If yours is a wooded lot of any size in an area of moderate winters,
you may be able to provide several seasons of heat just from the
trees cleared for the house and road.
Don't forget to consider the cost of obtaining that wood. Many
wood-burning hopefuls invest more than the cost of a complete
high-efficiency heating system in the tools required for cutting and
splitting wood. Then, after one or two seasons, they realize that
there are things they enjoy more on a crisp October afternoon than
the drone of a chainsaw and the odor of gasoline. Next, they
discover that a house heated by wood cut by someone else is about
the most expensive form of heat obtainable.
Finally, there are features like hardwood flooring and
tongue-and-groove wall and ceiling coverings. These are always
substantially more expensive to install than their conventional
counterparts-carpeting and drywall. In my area, hardwood floor,
installed and finished, costs $5 to $8 per square foot. By
comparison, the installed cost of a top grade carpet is $2 to $3 a
square foot.
Tongue and groove costs roughly four times the cost of drywall in my
area. The materials alone may run substantially more than the total
cost of drywall installed and painted. Tongue and groove' has the
mixed advantage and disadvantage of providing a permanent finish,
whereas drywall needs periodic painting or wall papering. From a
maintenance standpoint, tongue and groove wins. But from a
decorator's perspective, drywall offers the possibility of changing
colors or wallpaper. This flexibility can be important to someone
planning on occupying the same house for 20 years or more.
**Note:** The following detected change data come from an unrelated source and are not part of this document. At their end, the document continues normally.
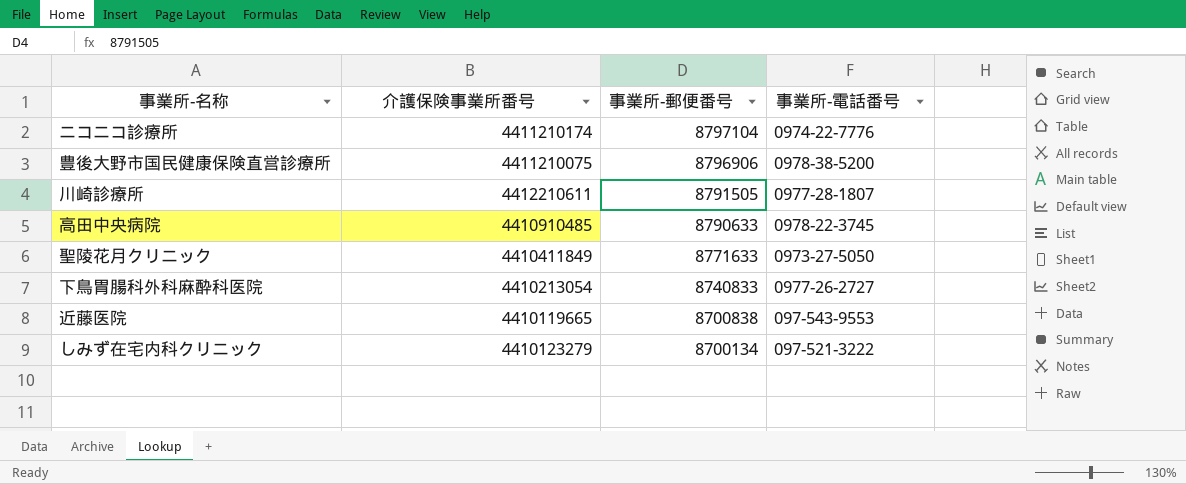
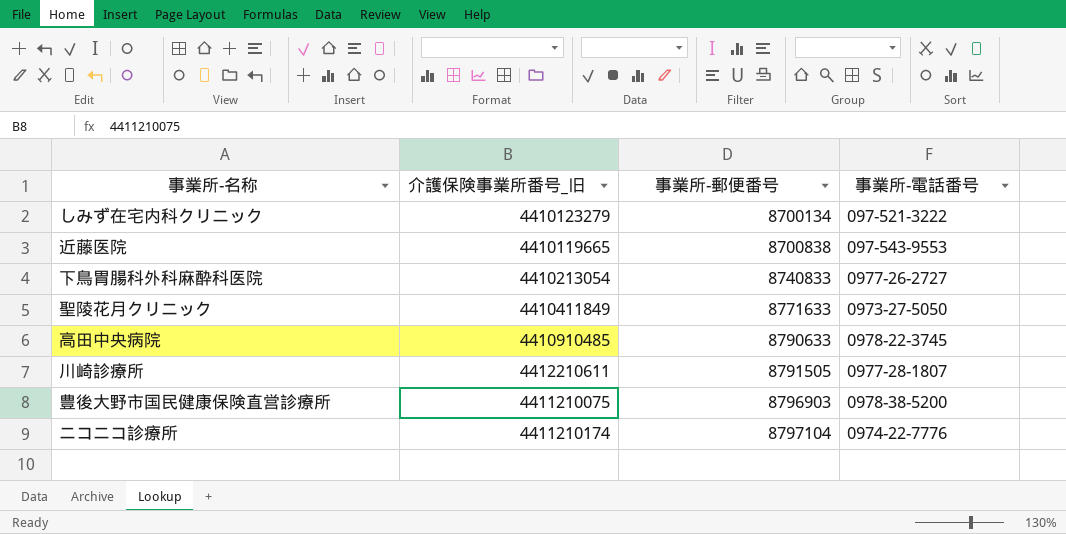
row order: 事業所-郵便番号 descending -> 事業所-郵便番号 ascending
column name: 介護保険事業所番号 -> 介護保険事業所番号_旧
豊後大野市国民健康保険直営診療所 | 事業所-郵便番号: 8796906 -> 8796903

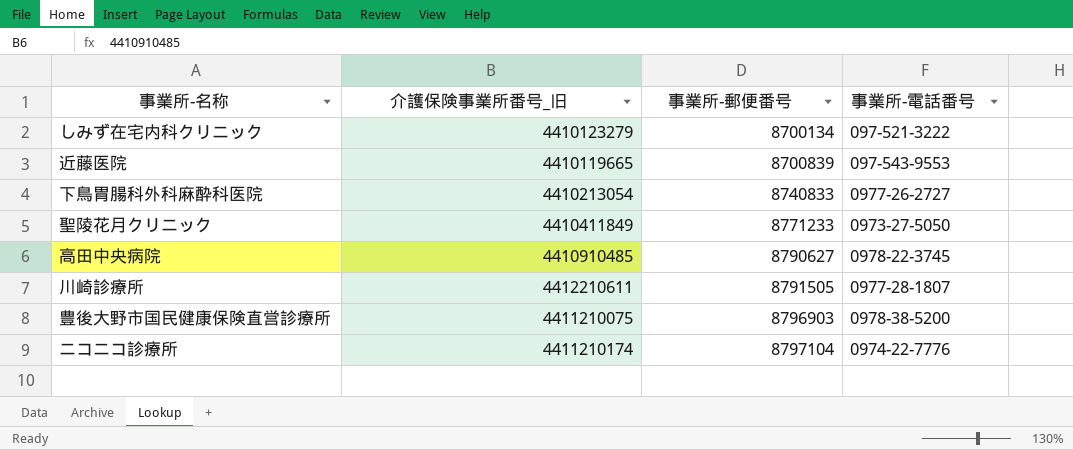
近藤医院 | 事業所-郵便番号: 8700838 -> 8700839
聖陵花月クリニック | 事業所-郵便番号: 8771633 -> 8771233
高田中央病院 | 事業所-郵便番号: 8790633 -> 8790627

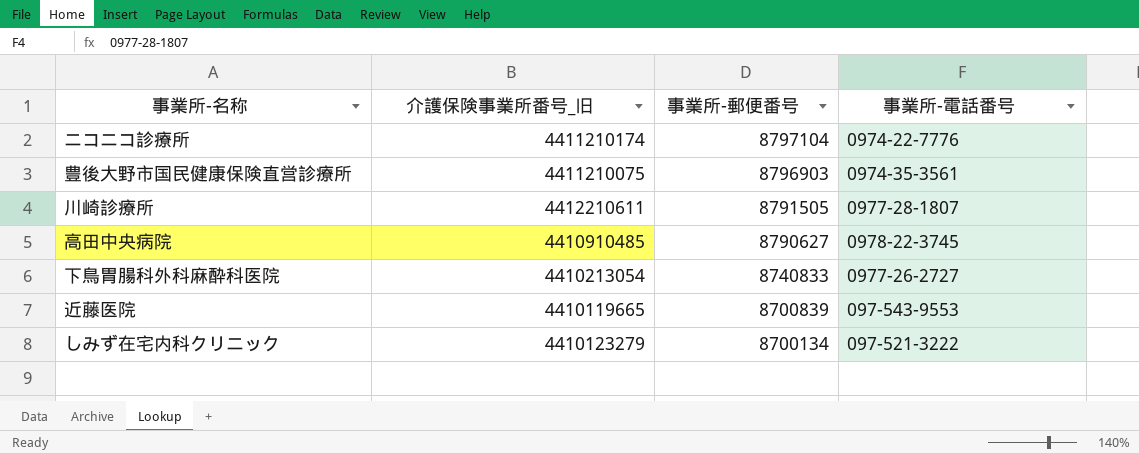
row order: 事業所-郵便番号 ascending -> 事業所-郵便番号 descending
row 聖陵花月クリニック: 4410411849 | 8771233 | 0973-27-5050 -> none
豊後大野市国民健康保険直営診療所 | 事業所-電話番号: 0978-38-5200 -> 0974-35-3561

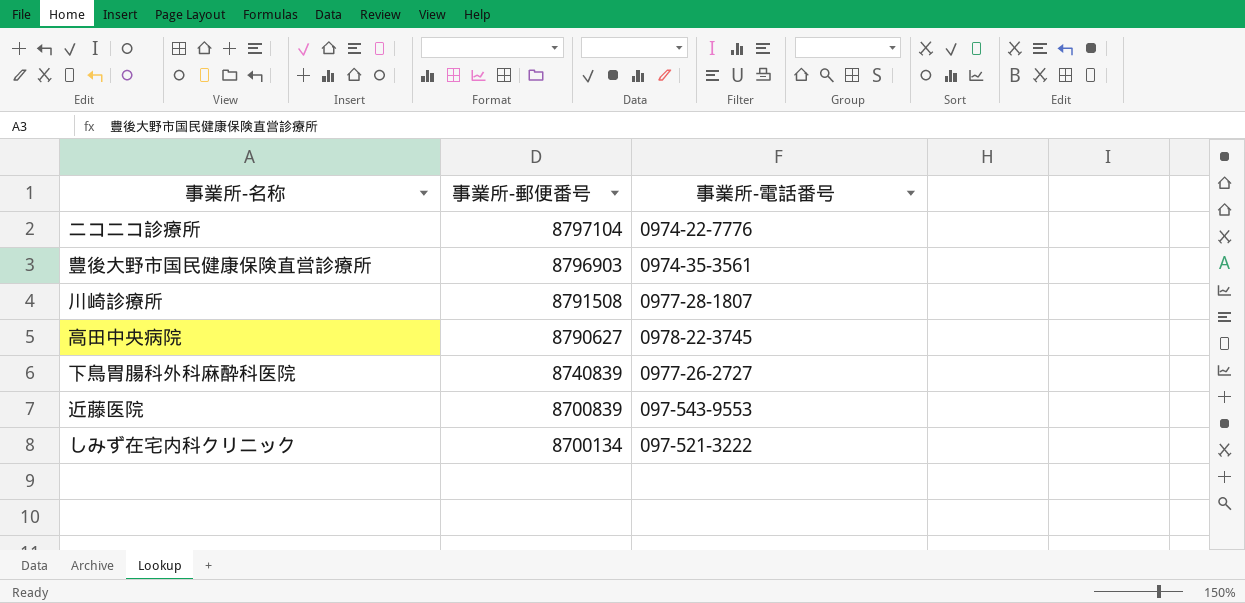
column 介護保険事業所番号_旧 | position: 2 -> none
川崎診療所 | 事業所-郵便番号: 8791505 -> 8791508
下鳥胃腸科外科麻酔科医院 | 事業所-郵便番号: 8740833 -> 8740839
I'm not trying to convince log home shoppers to settle for less in
their dream home. Instead, I suggest considering the value of the
features you want independently to avoid either making your dream
unattainable or saddling yourself with a financial burden that makes
your dream, once achieved, impossible to enjoy.
Finally, consider that the price tag is only a part of value.
Remember Henry David Thoreau's definition: "The cost of a thing
is the amount of what I call life which is required to be exchanged
for it, immediately or in the long run."
A family with a household income of $50,000 per year earns a gross
salary of $24.04 per hour (based on a 40-hour work week). Commuting
to and from work adds an average of five hours per week for most
Americans, reducing their effective hourly wage to $21.37, of which
about a third will go for taxes. This leaves about $14.25 received
for each hour's work done. Considered this way, that luxury tub
discussed earlier actually costs more than two hours of time from
the home owner's life per month, or roughly 19 weeks over the life
of the mortgage. This does not include the time spent cleaning the
tub (1/2 hour or more per week, or 2-plus hours per month) or the
time spent earning the money to pay for the electricity and water!
Weigh this cost against a conventional tub.
Likewise, that cathedral ceiling and loft will require 4.5 hours of
labor every month, or almost one full year over the 30-year life of
the mortgage. That may be worth it to you, but weigh it carefully
against the other uses you might make of that money or the time it
represents.
If their budget is drastically out of line, many people simply
choose to postpone their log home dream--"until we can afford
it." But this raises a final consideration: the future
affordability and availability of log homes. I live in the
mid-Atlantic area within a day's drive of most of the population of
the United States. In the past five years, I've seen land prices
skyrocket, building permit requirements and their associated
bureaucracy increase dramatically, and lending requirements tighten
drastically. These trends are not likely to reverse, even though
mortgage interest rates and the construction market may rise and
fall. If you are fortunate enough to live in less developed areas of
the country, these trends may not affect you for some time. But
there are many people where I live who will probably never live in a
log home because land prices are growing faster than their incomes.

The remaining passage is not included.